Depois de longas horas com aquele assunto em sua mente, Lorenzo ainda não tinha decidido o que fazer, nem com Mia, muito menos com sua vingança, então para se aprofundar um pouco mais naquele assunto, decidiu falar com ela, talvez Moret tivesse razão e ela soubesse de algo util. Lorenzo seguiu até o quarto em que Mia estava, a porta estava destrancada, então somente entrou, ela não estava sentada, como quando havia saído daquele quarto, ela estava deitada, encolhidinha.
— quem está ai? — ela questionou a sentir uma presença.
— sou eu.
— mas ainda não sei quem é você. — seu semblante era triste, de cortar corações, até mesmo o de alguém frio como Lorenzo.
— me chamo Lorenzo.
— Lorenzo...o que vai fazer comigo? — ela questionou temerosa.
— precisamos conversar, pra só então saber o que fazer com você. — Lorenzo sentou-se na cama, não tão perto dela, não queria que se sentisse acuada, mas Mia era tão inocente que não tinha ideia do mal que um homem poderia a causar. — como era sua vida na casa do seu pai?
— ele não gostava que eu o chamasse de pai, se eu fizesse a empregada que cuidava de mim, brigava comigo.
— e por que ele mesmo não fazia, já que não gostava que o chamasse de pai?
— eu raramente o via, nem mesmo me lembro a última vez que o vi.
— e sua irmã, convivia com ela?
— ela costumava ir ao quarto brincar comigo, mas isso foi ficando cada vez mais raro, e quando ia, ela sempre acabava me batendo ao se irritar comigo por não conseguir brincar direito, até o dia em que ela disse que era minha culpa nossa mãe ter morrido, depois desse dia não a vi mais, as vezes eu escutava a voz dela no corredor, e eu gritava por ela, mas ela não me respondia, então eu parei, tudo que me restou foi uma tv, que parou de funcionar a um tempo. — Lorenzo tinha lagrimas nós olhos, ele tinha sua mãe e a amava mais que tudo, não entrava em sua mente que era possível existir uma família assim e doía que alguém como Mia que precisava de todo apoio tivesse passado por isso.

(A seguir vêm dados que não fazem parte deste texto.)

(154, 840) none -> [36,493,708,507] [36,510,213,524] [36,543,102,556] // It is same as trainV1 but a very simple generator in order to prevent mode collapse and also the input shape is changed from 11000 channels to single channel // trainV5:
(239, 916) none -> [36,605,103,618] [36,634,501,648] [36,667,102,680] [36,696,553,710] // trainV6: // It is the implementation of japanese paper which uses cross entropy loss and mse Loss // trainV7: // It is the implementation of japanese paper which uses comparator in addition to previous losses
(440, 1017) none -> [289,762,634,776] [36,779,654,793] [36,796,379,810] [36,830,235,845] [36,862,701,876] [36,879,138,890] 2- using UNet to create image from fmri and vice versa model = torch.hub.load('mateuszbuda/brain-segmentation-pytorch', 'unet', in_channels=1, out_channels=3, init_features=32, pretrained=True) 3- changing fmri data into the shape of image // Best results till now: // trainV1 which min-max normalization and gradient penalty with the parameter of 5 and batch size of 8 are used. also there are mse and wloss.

— então você não tem mais ninguém?
— eu tinha um avô, ele ia me visitar a muito tempo atrás, mas ele parou e eu nunca soube o que havia acontecido com ele.
— por que tanto ódio? Não me entra na cabeça. — disse Lorenzo.

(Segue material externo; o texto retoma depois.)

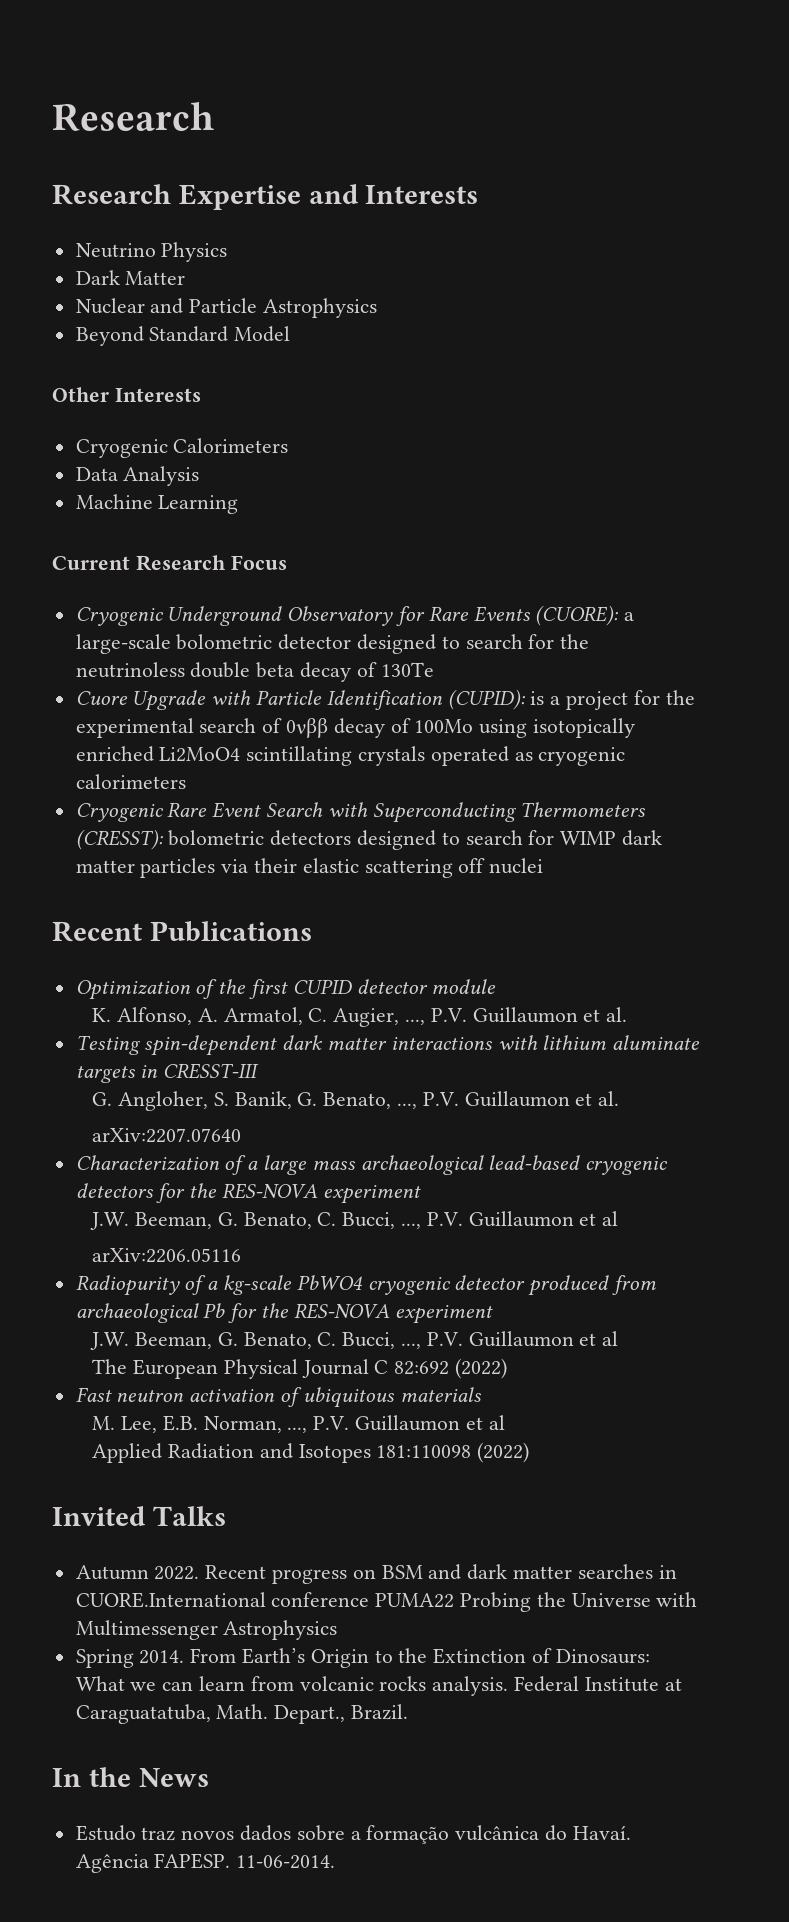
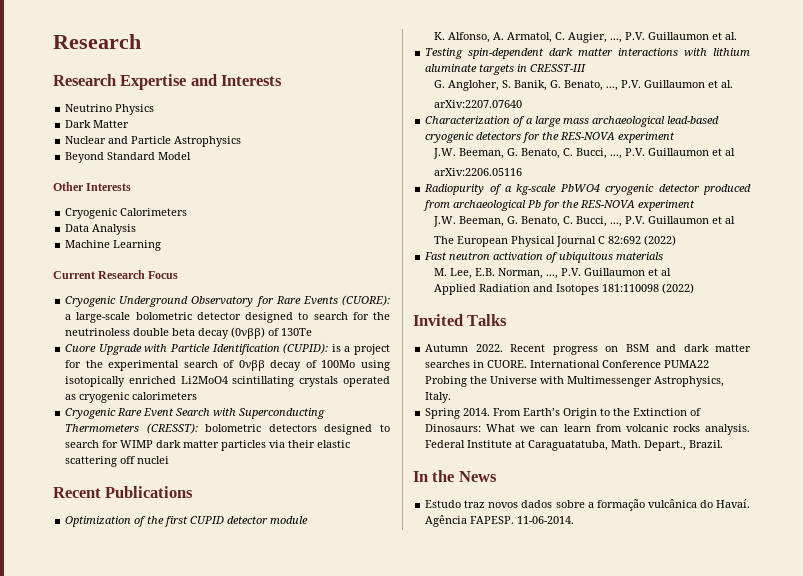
(352, 672) none -> [231,327,266,339] (0νββ)
[75,1592,370,1608] CUORE.International conference -> [487,360,662,368] CUORE. International Conference
[223,1620,338,1640] Astrophysics -> [654,376,725,387] [425,392,452,403] Astrophysics, Italy.

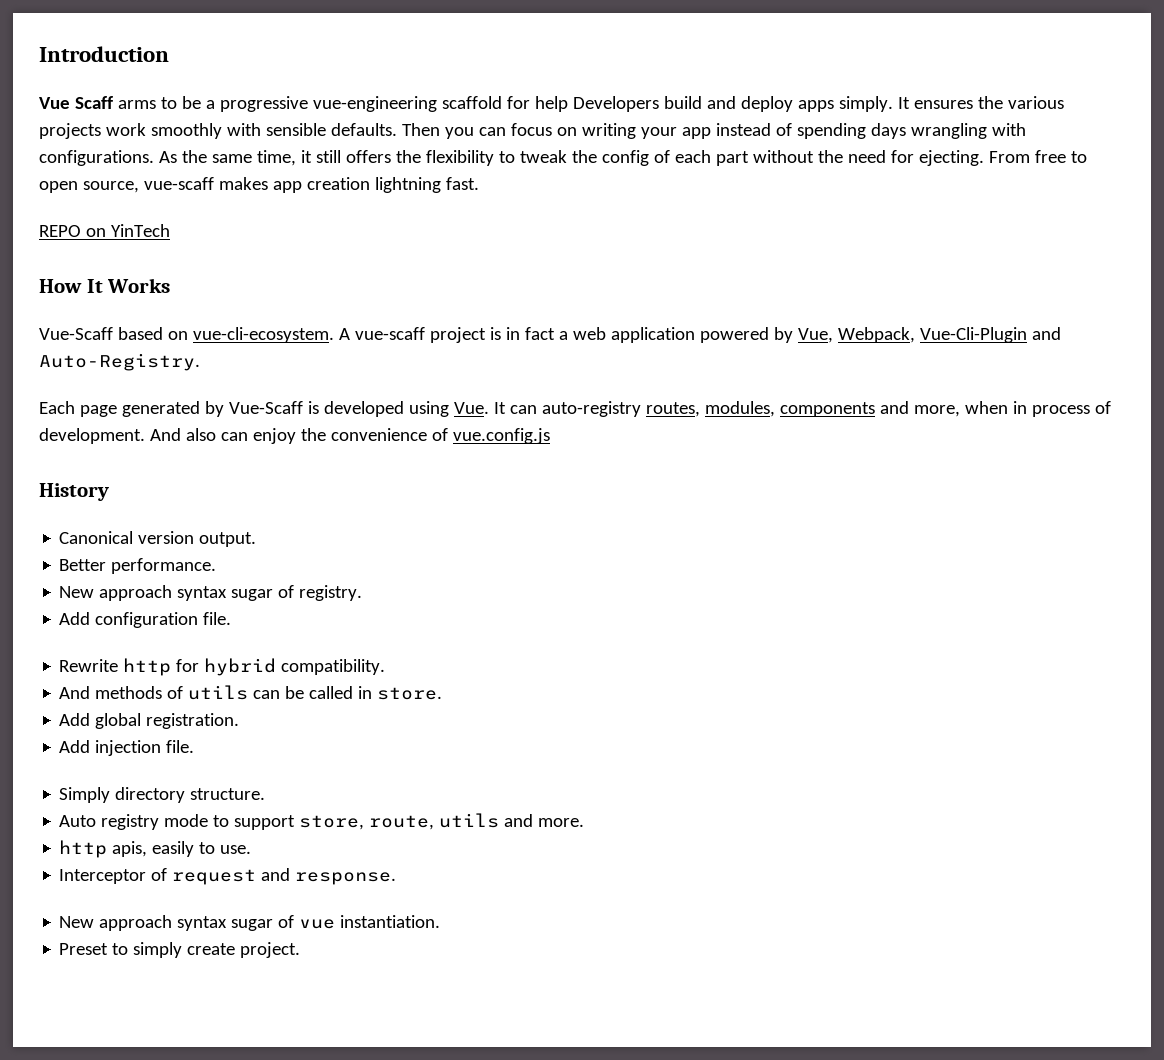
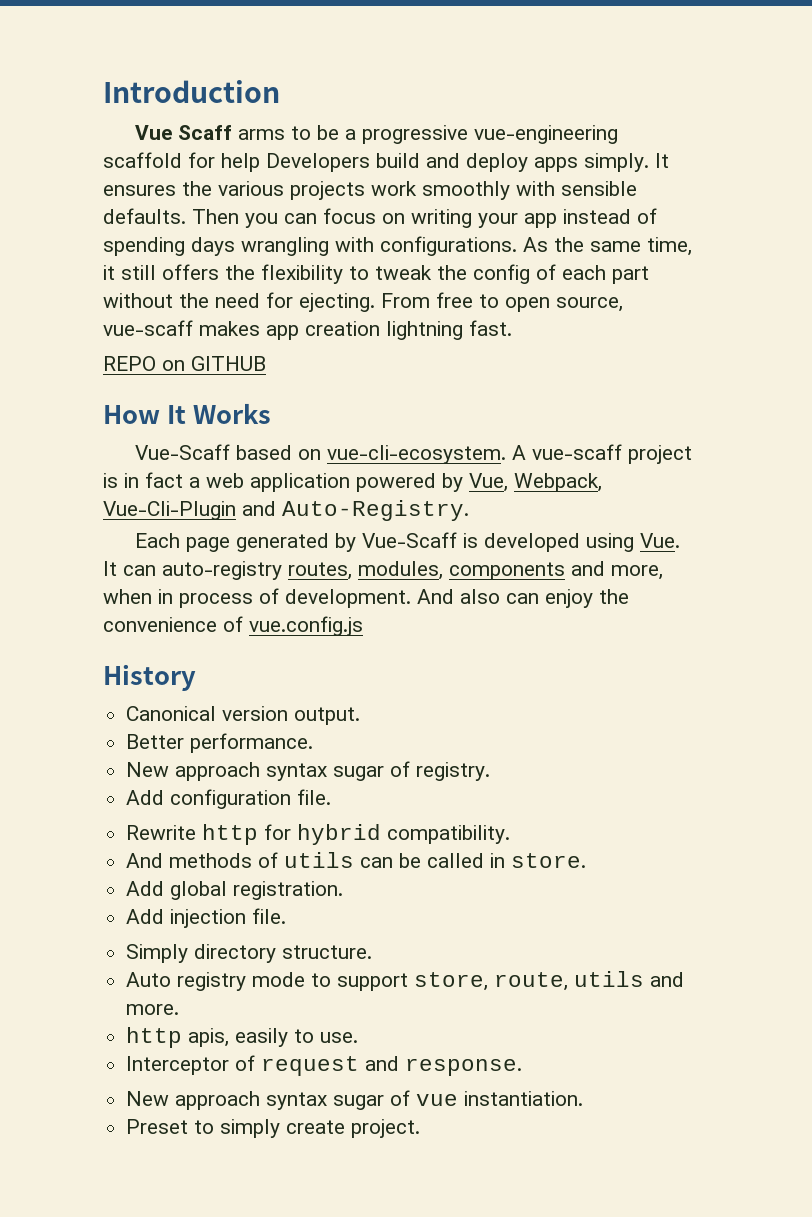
[110,224,170,237] YinTech -> [191,356,266,371] GITHUB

— não tiro a razão de nenhum dos dois, se eu não tivesse nascido, minha mãe estaria aqui, ainda por cima vim assim, inútil... — disse ela, mas então foi interrompida por ele.

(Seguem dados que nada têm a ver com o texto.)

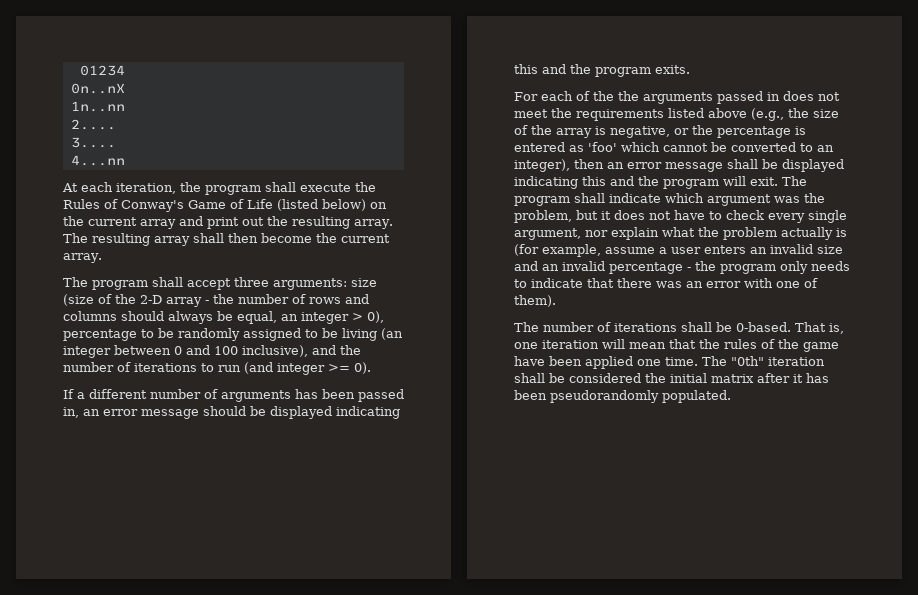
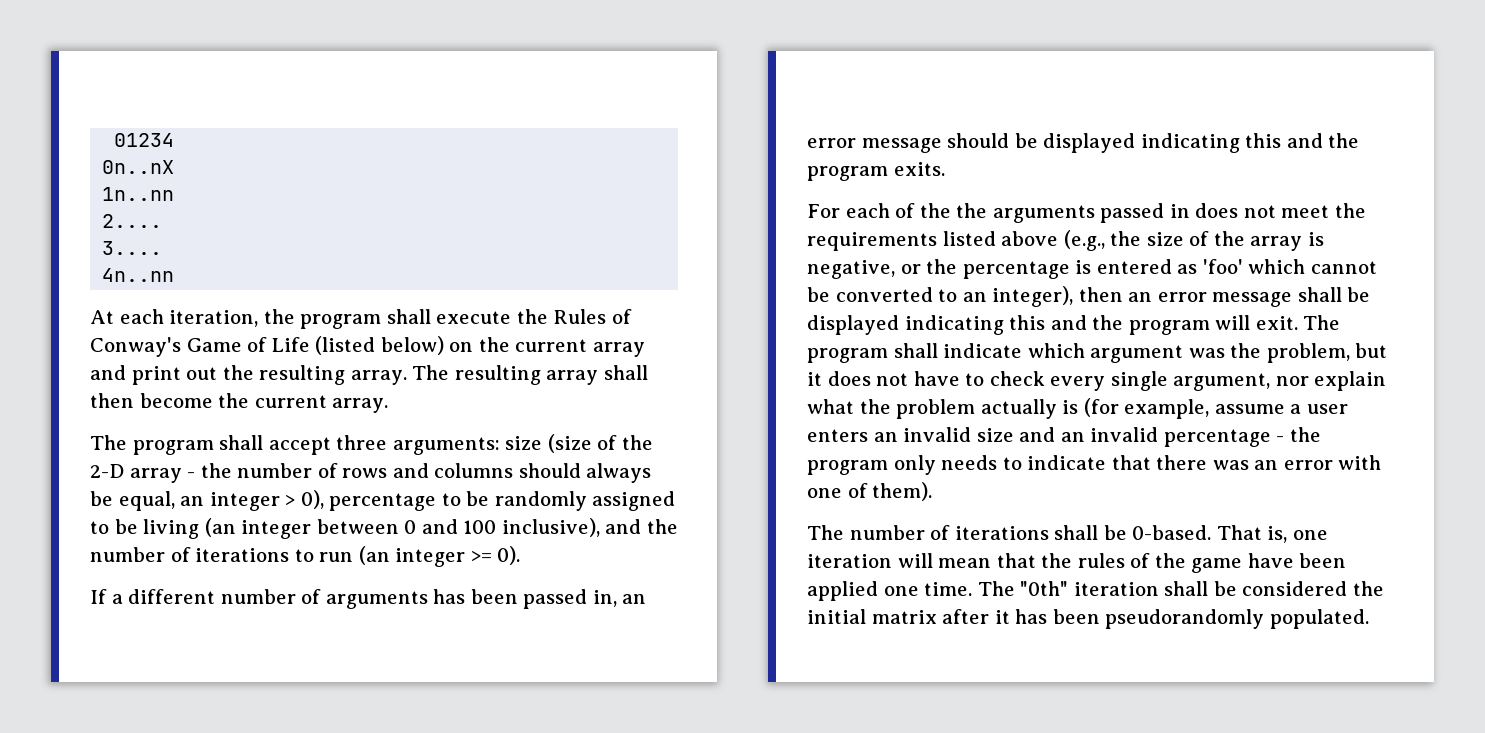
[70,155,125,166] 4...nn -> [102,268,175,282] 4n..nn
[244,362,273,374] (and -> [358,546,390,565] (an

— ora, não diga isso, por acaso passou por algum tipo de lavagem cerebral? você não teve culpa do que aconteceu a sua mãe, você era só um bebê, que não pediu para nascer, o que fizeram com você foi pura maldade, foi desumano, te esconderam do mundo, te maltrataram, te mantiveram em cativeiro, te privaram de ter encontrado alguém que pudesse cuidar de você, coisa que eles nunca...— um silencio se deu, aquela conversa toda parecia estar gerando uma ideia na cabeça de Lorenzo.
— Lorenzo? — ela chamou, fazia uns instantes que ele estava calado, ela não sabia o motivo, ou se ele ainda estava ali.
— aqui...então ele te despreza, não é? — Mia suspirou em seguida disse.